GTA Forecasting projected that US imports from Asia in 2020 will decline 7.6 percent from 2019, but rebound sharply in 2021 with an 8.3 percent increase. Imports from Asia in 2019 declined 4.7 percent from 2018, and this year are down 9.2 percent through May from the same period last year.
Global Port Tracker, which is published monthly by the National Retail Federation and Hackett Associates, on Monday forecasted a disappointing peak shipping season in the eastbound trans-Pacific trade. The report projected that containerized imports will decline 12.9 percent year over year in August, 11.3 percent in September, and 7.9 percent in October. Most merchandise imports must arrive in the US by early November in order to be on store shelves for the start of the holiday shopping season.

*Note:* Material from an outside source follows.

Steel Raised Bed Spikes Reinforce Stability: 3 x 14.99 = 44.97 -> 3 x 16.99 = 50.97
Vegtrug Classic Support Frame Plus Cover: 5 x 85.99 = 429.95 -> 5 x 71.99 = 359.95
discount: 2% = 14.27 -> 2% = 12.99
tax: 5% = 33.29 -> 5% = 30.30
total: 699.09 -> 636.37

Trade war ravages imports from China
In addition to the impact of COVID-19 on consumer demand, imports from Asia have been ravaged by the US-China trade war. Volumes of US imports from China plunged 18.3 percent year over year in May after declining 10.8 percent in April, 40.1 percent in March, 20.3 percent in February, and 9.5 percent in January, according to PIERS.
The devastating impact of the trade war on US imports from China is evidenced by that country’s eroding share of US imports from Asia. China’s share declined to 55.7 percent in the first four months of 2020, down from a 67.8 percent market share in the same 2018 period, before the trade war began, according to PIERS.
Although US retailers and manufacturers are shifting some of their sourcing to other countries in North and Southeast Asia, those countries cannot replace the loss of China cargo. US imports from China in May totaled 732,010 TEU, down from 895,646 TEU in May 2019 and 916,629 TEU in May 2018, according to PIERS.
Carriers have responded to the declining volumes in the eastbound trans-Pacific — and forecast for weak imports continuing through the summer — by blanking sailings. Carriers so far have announced 42 blank sailings from June 1 through Aug. 9. Carriers had blanked 117 sailings from Asia to North America from early February through May, according to Sea-Intelligence Maritime Consulting.
Carriers told JOC.com that with import volumes expected to remain negative in the coming months, their only solution for financial viability is to reduce their costs through blank sailings. NVOs contend that carriers have reduced capacity too aggressively, and this has resulted in a spike in spot rates in the eastbound trans-Pacific.
On June 5, the Shanghai-West Coast spot rate was $2,132 per FEU, up 48.2 percent from the same week last year, according to the Shanghai Containerized Freight Index, which is published under the JOC Shipping & Logistics Pricing Hub. The East Coast spot rate was $2,738 per FEU, up 9.4 percent from 2019.